The processing unit 130 preferably includes an OS transistor. The OS transistor has an extremely low off-state current; therefore, with the use of the OS transistor as a switch for retaining electric charge (data) that has flowed into a capacitor, a long data retention period can be ensured. When at least one of a register and a cache memory included in the processing unit 130 has such a feature, the processing unit 130 can be operated only when needed, and otherwise can be off while data processed immediately before turning off the processing unit 130 is stored in the capacitor. In other words, the OS transistor enables normally-off computing and reduces the power consumption of the data processing system.


When a CPU or the like capable of high-speed operation is used in the processing unit 130, AI can be used for part of processing executed by the first data processing device 10. The first data processing device 10 preferably includes an artificial neural network (ANN, hereinafter also simply referred to as a neural network) to enable processing using AI. Since the neural network can be implemented by a circuit (hardware) or a program (software), the first data processing device 10 preferably includes the circuit or the program.


In this specification and the like, the neural network indicates a general model having the capability of solving problems, which is modeled on a biological neural network and determines the connection strength of neurons by learning.

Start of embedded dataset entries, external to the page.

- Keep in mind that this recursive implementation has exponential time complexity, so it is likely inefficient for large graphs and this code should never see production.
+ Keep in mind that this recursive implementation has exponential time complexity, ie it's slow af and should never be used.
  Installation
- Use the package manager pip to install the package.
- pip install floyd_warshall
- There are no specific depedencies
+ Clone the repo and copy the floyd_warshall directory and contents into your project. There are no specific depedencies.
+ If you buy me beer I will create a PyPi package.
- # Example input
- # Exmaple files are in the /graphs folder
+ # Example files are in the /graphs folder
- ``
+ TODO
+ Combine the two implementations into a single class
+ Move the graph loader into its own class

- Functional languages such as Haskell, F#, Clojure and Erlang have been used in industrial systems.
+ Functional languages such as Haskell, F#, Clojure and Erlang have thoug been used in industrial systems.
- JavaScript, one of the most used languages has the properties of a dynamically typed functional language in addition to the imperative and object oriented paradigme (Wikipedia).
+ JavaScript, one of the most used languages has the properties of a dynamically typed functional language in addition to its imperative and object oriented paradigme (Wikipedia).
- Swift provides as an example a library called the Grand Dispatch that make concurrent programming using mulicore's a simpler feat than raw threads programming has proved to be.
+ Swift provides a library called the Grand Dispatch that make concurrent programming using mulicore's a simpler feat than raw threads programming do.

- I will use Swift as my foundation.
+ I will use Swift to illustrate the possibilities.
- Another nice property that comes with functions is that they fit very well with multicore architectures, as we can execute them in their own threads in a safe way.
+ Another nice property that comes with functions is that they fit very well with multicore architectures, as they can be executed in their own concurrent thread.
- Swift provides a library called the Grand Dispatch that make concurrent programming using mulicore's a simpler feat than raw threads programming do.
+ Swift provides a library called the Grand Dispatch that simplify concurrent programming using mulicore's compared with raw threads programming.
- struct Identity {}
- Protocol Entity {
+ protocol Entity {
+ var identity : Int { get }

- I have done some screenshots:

The neural network includes an input layer to which data is input, an output layer from which data is output, and an intermediate layer (a hidden layer) between the input layer and the output layer, and a weight for input data is optimized in order to obtain a correct output result.


In the description of the neural network in this specification and the like, to determine a weight coefficient between neurons from the existing information is referred to as “learning” in some cases.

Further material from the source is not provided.